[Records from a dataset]
--------------------------------------------------

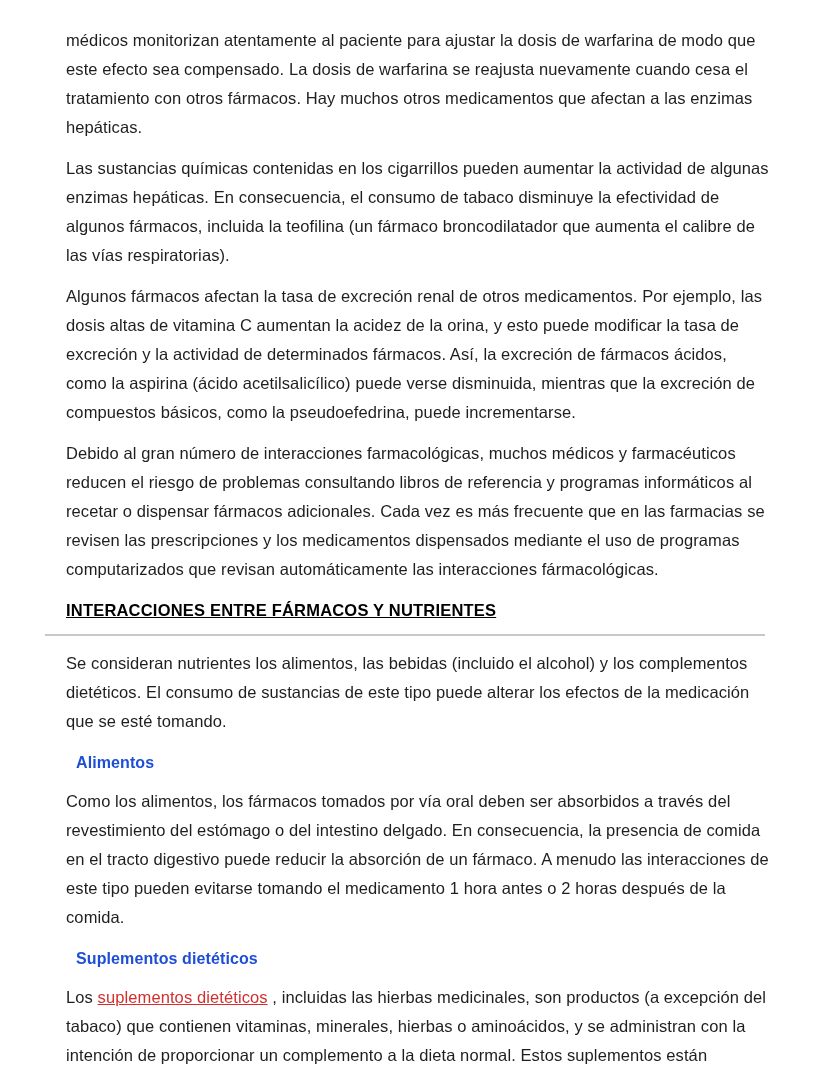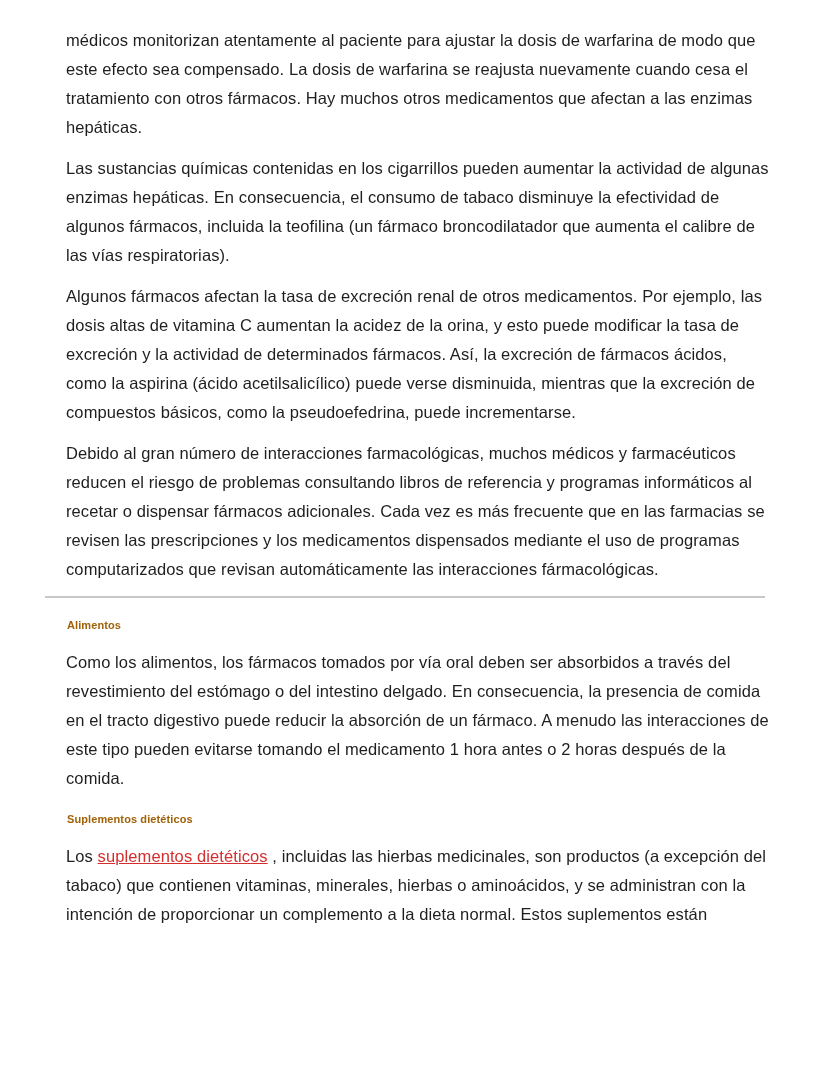--- a/index.html
+++ b/index.html
@@ -71,6 +71,7 @@
 
   <p class="body-text">Debido al gran número de interacciones farmacológicas, muchos médicos y farmacéuticos reducen el riesgo de problemas consultando libros de referencia y programas informáticos al recetar o dispensar fármacos adicionales. Cada vez es más frecuente que en las farmacias se revisen las prescripciones y los medicamentos dispensados mediante el uso de programas computarizados que revisan automáticamente las interacciones fármacológicas.</p>
 
+  <h2 class="section-heading">INTERACCIONES ENTRE FÁRMACOS Y NUTRIENTES</h2>
 
   <hr class="section-rule">
 

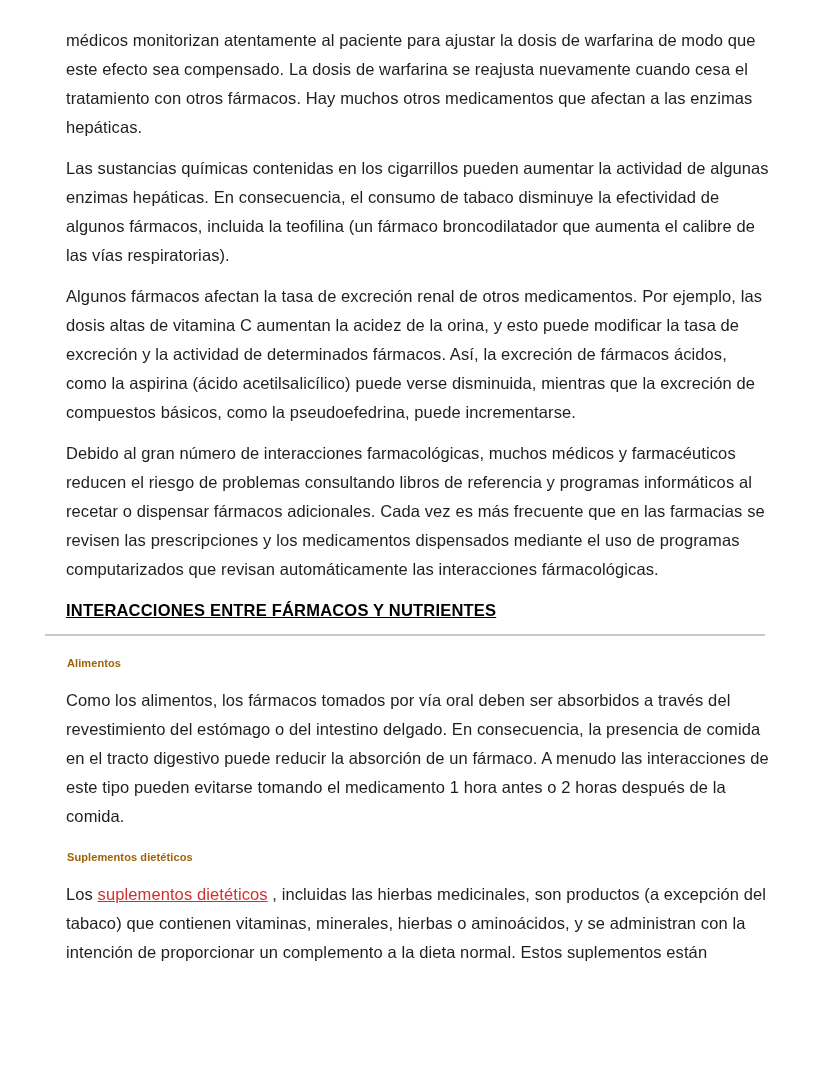--- a/index.html
+++ b/index.html
@@ -75,6 +75,7 @@
 
   <hr class="section-rule">
 
+  <p class="body-text">Se consideran nutrientes los alimentos, las bebidas (incluido el alcohol) y los complementos dietéticos. El consumo de sustancias de este tipo puede alterar los efectos de la medicación que se esté tomando.</p>
 
   <h3 class="sub-heading">Alimentos</h3>
   <p class="body-text tight">Como los alimentos, los fármacos tomados por vía oral deben ser absorbidos a través del revestimiento del estómago o del intestino delgado. En consecuencia, la presencia de comida en el tracto digestivo puede reducir la absorción de un fármaco. A menudo las interacciones de este tipo pueden evitarse tomando el medicamento 1 hora antes o 2 horas después de la comida.</p>

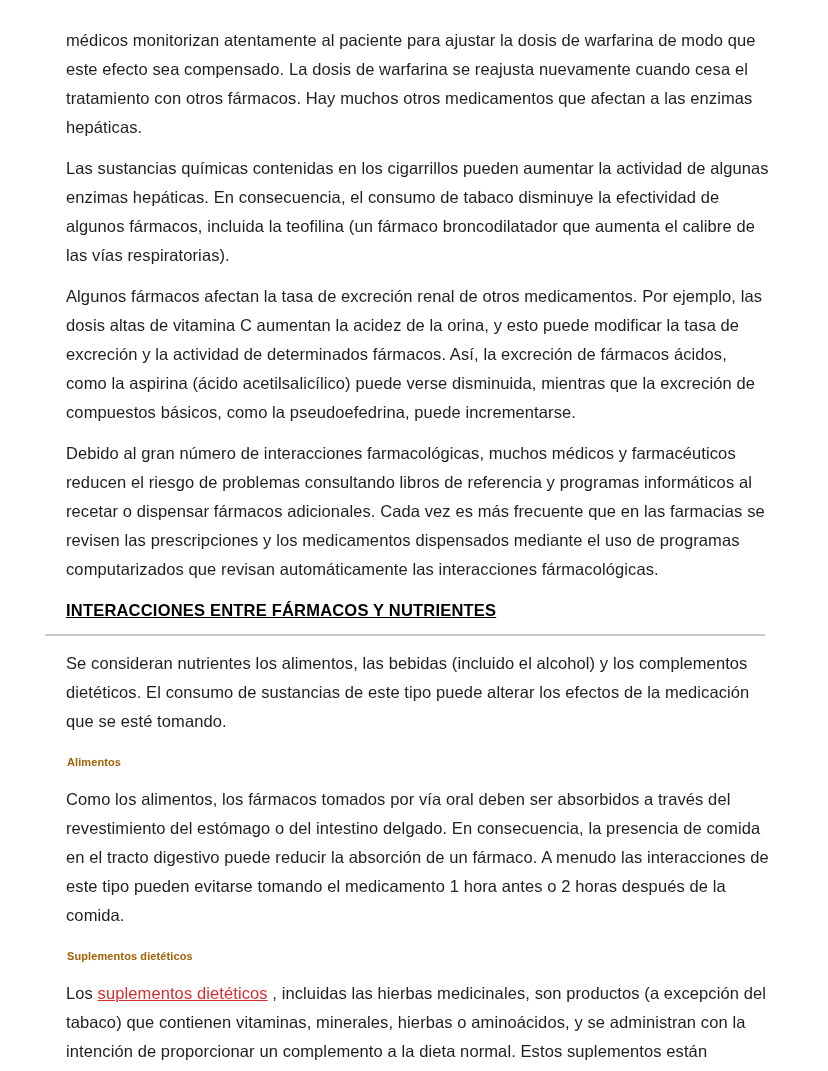--- a/index.html
+++ b/index.html
@@ -42,11 +42,11 @@
     height: 0;
   }
   h3.sub-heading {
-    font-size: 11px;
+    font-size: 16px;
     line-height: 29px;
     font-weight: bold;
-    color: #a16207;
-    margin: 1px;
+    color: #1d4ed8;
+    margin: 10px;
     letter-spacing: 0.1px;
   }
   p.tight {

--------------------------------------------------

Your assignment >> In your copy, exclude the pictures and repeat each entry above exactly.

Exercise answer >>
--- a/index.html
+++ b/index.html
@@ -71,6 +71,7 @@
 
   <p class="body-text">Debido al gran número de interacciones farmacológicas, muchos médicos y farmacéuticos reducen el riesgo de problemas consultando libros de referencia y programas informáticos al recetar o dispensar fármacos adicionales. Cada vez es más frecuente que en las farmacias se revisen las prescripciones y los medicamentos dispensados mediante el uso de programas computarizados que revisan automáticamente las interacciones fármacológicas.</p>
 
+  <h2 class="section-heading">INTERACCIONES ENTRE FÁRMACOS Y NUTRIENTES</h2>
 
   <hr class="section-rule">
 

--- a/index.html
+++ b/index.html
@@ -75,6 +75,7 @@
 
   <hr class="section-rule">
 
+  <p class="body-text">Se consideran nutrientes los alimentos, las bebidas (incluido el alcohol) y los complementos dietéticos. El consumo de sustancias de este tipo puede alterar los efectos de la medicación que se esté tomando.</p>
 
   <h3 class="sub-heading">Alimentos</h3>
   <p class="body-text tight">Como los alimentos, los fármacos tomados por vía oral deben ser absorbidos a través del revestimiento del estómago o del intestino delgado. En consecuencia, la presencia de comida en el tracto digestivo puede reducir la absorción de un fármaco. A menudo las interacciones de este tipo pueden evitarse tomando el medicamento 1 hora antes o 2 horas después de la comida.</p>

--- a/index.html
+++ b/index.html
@@ -42,11 +42,11 @@
     height: 0;
   }
   h3.sub-heading {
-    font-size: 11px;
+    font-size: 16px;
     line-height: 29px;
     font-weight: bold;
-    color: #a16207;
-    margin: 1px;
+    color: #1d4ed8;
+    margin: 10px;
     letter-spacing: 0.1px;
   }
   p.tight {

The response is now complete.